El asesinato reciente del periodista oaxaqueño Francisco Alejandro Leyva Aguilar es un trágico recordatorio de la peligrosa realidad que enfrentan los comunicadores en México. Leyva Aguilar, conocido por su columna crítica hacia el gobernador de Oaxaca, Salomón Jara, fue ultimado mientras estaba en un puesto de comida, un acto brutal que refleja un modus operandi ya familiar en el país: sicarios que siguen de cerca las rutinas de sus víctimas para encontrar la ocasión perfecta para atacar.
La historia se repite como un guion ensayado.

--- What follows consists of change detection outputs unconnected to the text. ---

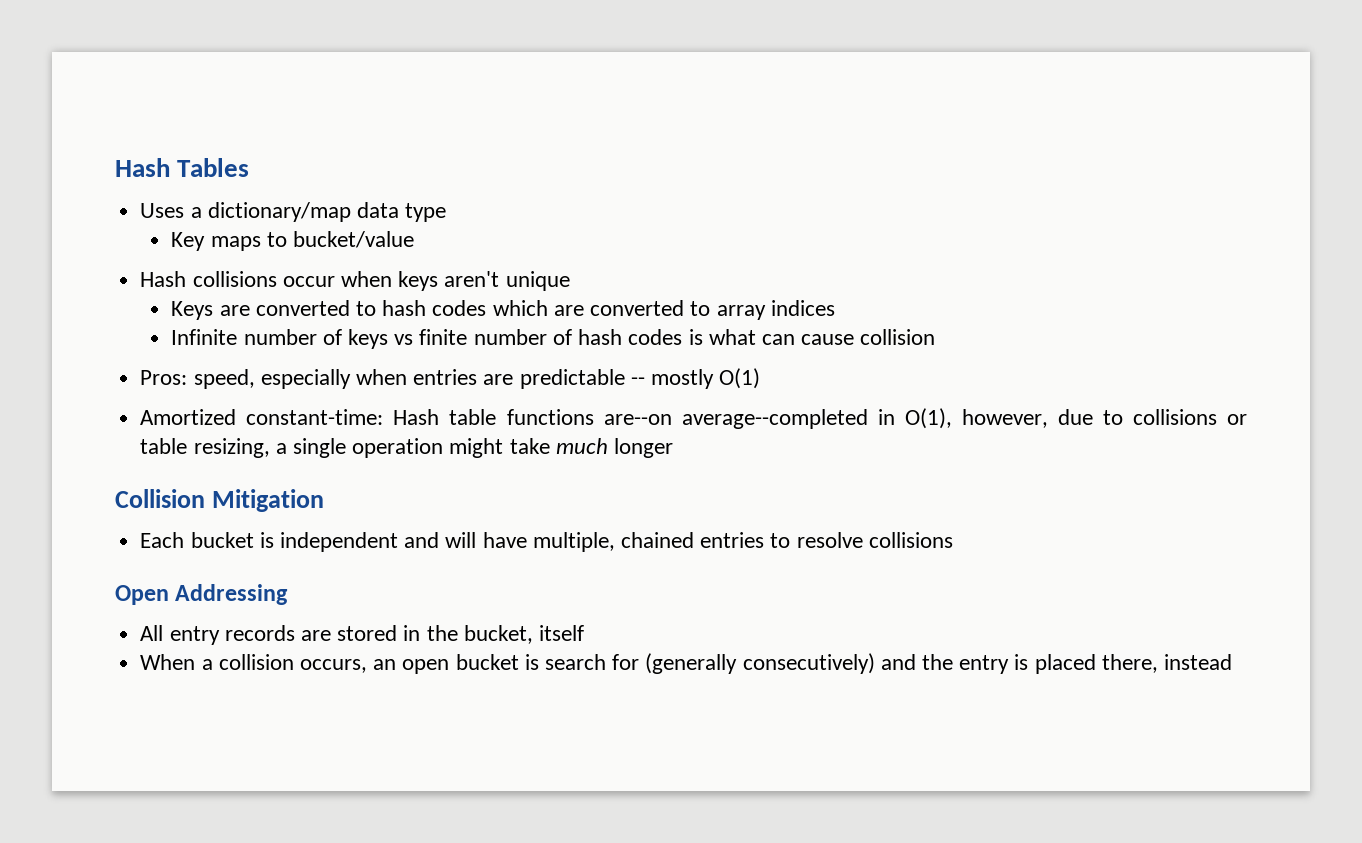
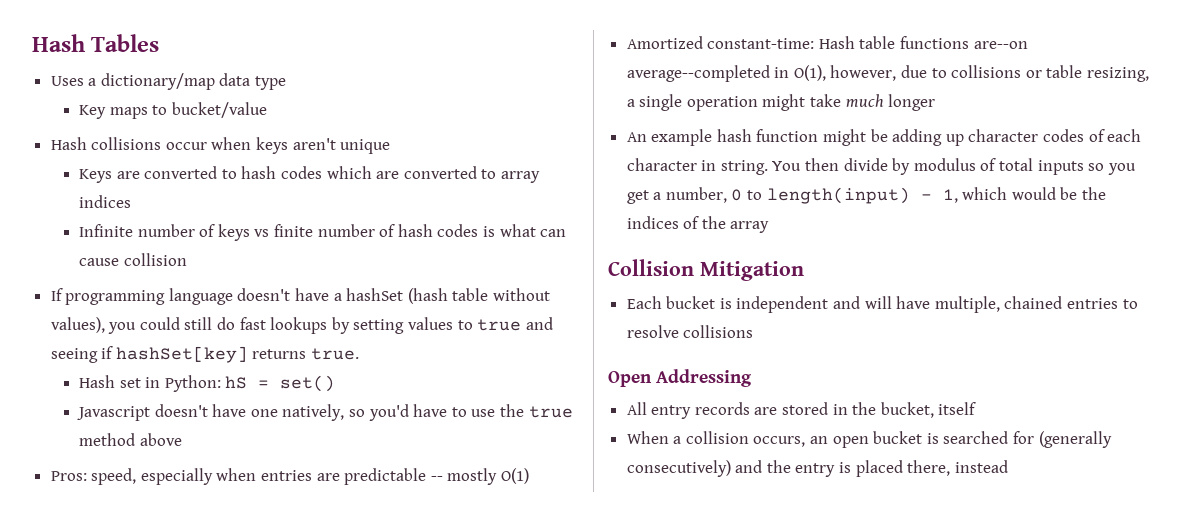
(936, 337) none -> [50,288,551,305] [50,317,553,334] [50,346,360,363] [79,375,336,392] [77,404,573,421] [79,433,182,446] // If programming language doesn't have a hashSet (hash table without values), you could still do fast lookups by setting values to true and seeing if hashSet[key] returns true. // Hash set in Python: hS = set() // Javascript doesn't have one natively, so you'd have to use the true method above
(673, 448) none -> [626,129,1142,146] [626,158,1136,175] [626,187,1107,204] [626,216,770,233] // An example hash function might be adding up character codes of each character in string. You then divide by modulus of total inputs so you get a number, 0 to length(input) - 1, which would be the indices of the array
[544,654,606,670] search -> [943,431,1009,444] searched

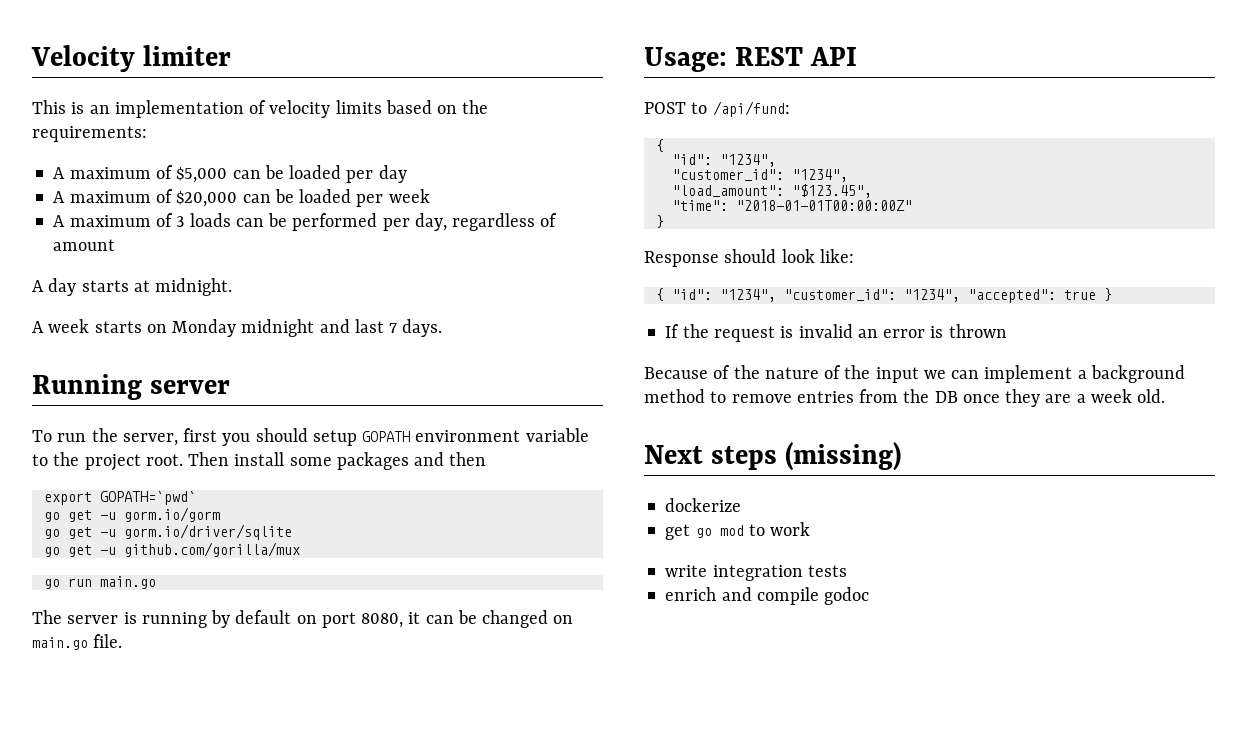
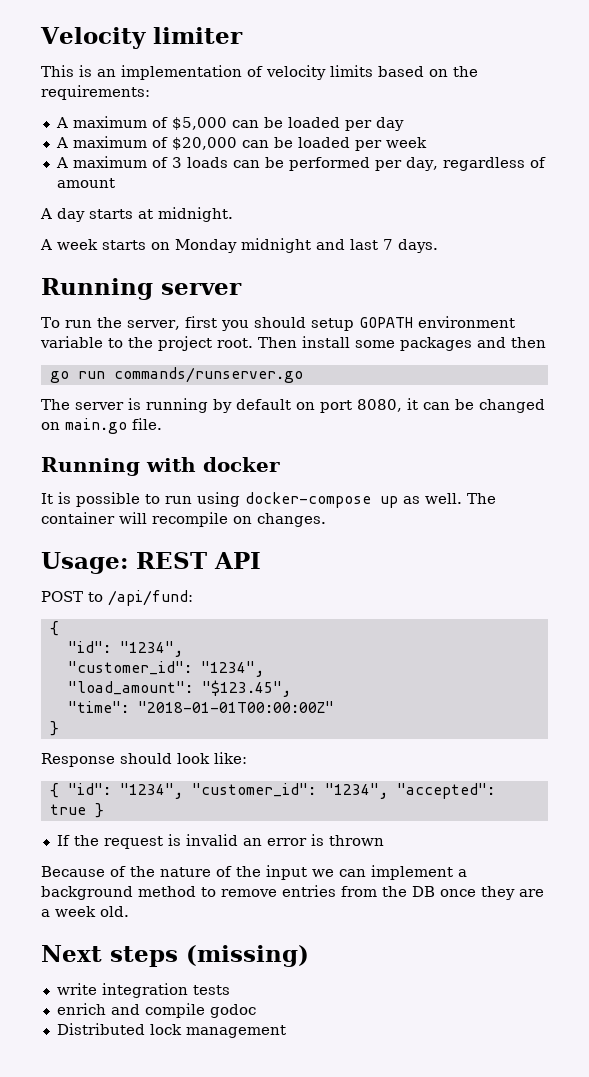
[43,491,196,505] [43,507,220,522] [43,524,292,540] [43,542,300,557] // export GOPATH=`pwd` // go get -u gorm.io/gorm // go get -u gorm.io/driver/sqlite // go get -u github.com/gorilla/mux -> (546, 342) none
[99,576,156,589] main.go -> [113,367,303,383] commands/runserver.go
(123, 641) none -> [41,457,280,476] [41,492,496,508] [41,512,326,527] // Running with docker // It is possible to run using docker-compose up as well. The container will recompile on changes.
[665,498,742,512] [665,522,811,540] // dockerize // get go mod to work -> (309, 956) none
(870, 596) none -> [56,1023,286,1038] // Distributed lock management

Las fiscalías estatales prometen investigar, la Fiscalía General de la República atrae el caso, y eventualmente se producen arrestos de personas vinculadas de diversas formas. Sin embargo, la sensación de vacío persiste ante la impunidad que rodea al asesinato de periodistas en México. Este año, ya son seis los comunicadores asesinados en apenas siete meses, sumándose a la alarmante cifra de nueve registrados en el año anterior, reafirmando la terrible conclusión de que México es uno de los lugares más peligrosos del mundo para ejercer el periodismo, incluso sin un conflicto armado.
Leyva Aguilar había denunciado la influencia del crimen organizado en la política, un hilo conductor que une a muchos periodistas asesinado. Justo días antes de su muerte, advirtió sobre una amenaza proveniente de un grupo criminal que presionaba a Jara para que impulsara a la secretaria de Turismo estatal, Saymi Pineda, como candidata. Este nexo entre el poder y el crimen es un patrón ominoso que las autoridades rara vez discuten abiertamente.
En el listado de periodistas muertos ya incluyen a Carlos Castro, asesinado en Poza Rica, Veracruz; a Luis Ángel López Valdez en el mismo lugar, y así continuamos con el caso de Roxana Guzmán, cuya muerte fue particularmente violenta. Además, Manuel Alejandro Moreno Serna fue asesinado en Guerrero y Josué Martínez Contreras en Puebla, todos caídos en circunstancias similares y sin justicia evidente. Este contexto se agrava con la reciente solicitud de desafuero presentada contra el alcalde de Ixhuatlán, Raúl González, relacionada con el caso de Guzmán, donde se menciona una conexión directa con el crimen organizado, lo que pone aún más de relieve la relación problemática entre la política y el periodismo en México.
En una entrevista reciente, el defensor de derechos humanos Pedro Cárdenas, de Artículo 19, notó que, aunque ha disminuido la descalificación pública contra la prensa en la era de Claudia Sheinbaum, la hostilidad persiste. Ejemplos de esto son los ataques verbales persistentes hacia los medios de comunicación en conferencias de prensa, que siguen erosionando la confianza en la libertad de expresión.
El problema de la impunidad se mantiene constante: más del 90% de los casos de asesinatos de periodistas nunca ven un juicio justo. Este déficit en el sistema legal solo alimenta un clima de miedo y desconfianza hacia la varilla de la justicia. A lo largo de los últimos tres sexenios, el número de comunicadores asesinados ha fluctado entre 47 y 48, revelando una inquebrantable y sombría continuidad.
Como afirma Cárdenas, la impunidad en estos crímenes es “inconmensurable”. Es un ciclo que debe romperse, pero hasta ahora, la situación sugiere que estamos atrapados en un laberinto donde la verdad sigue siendo la primera víctima.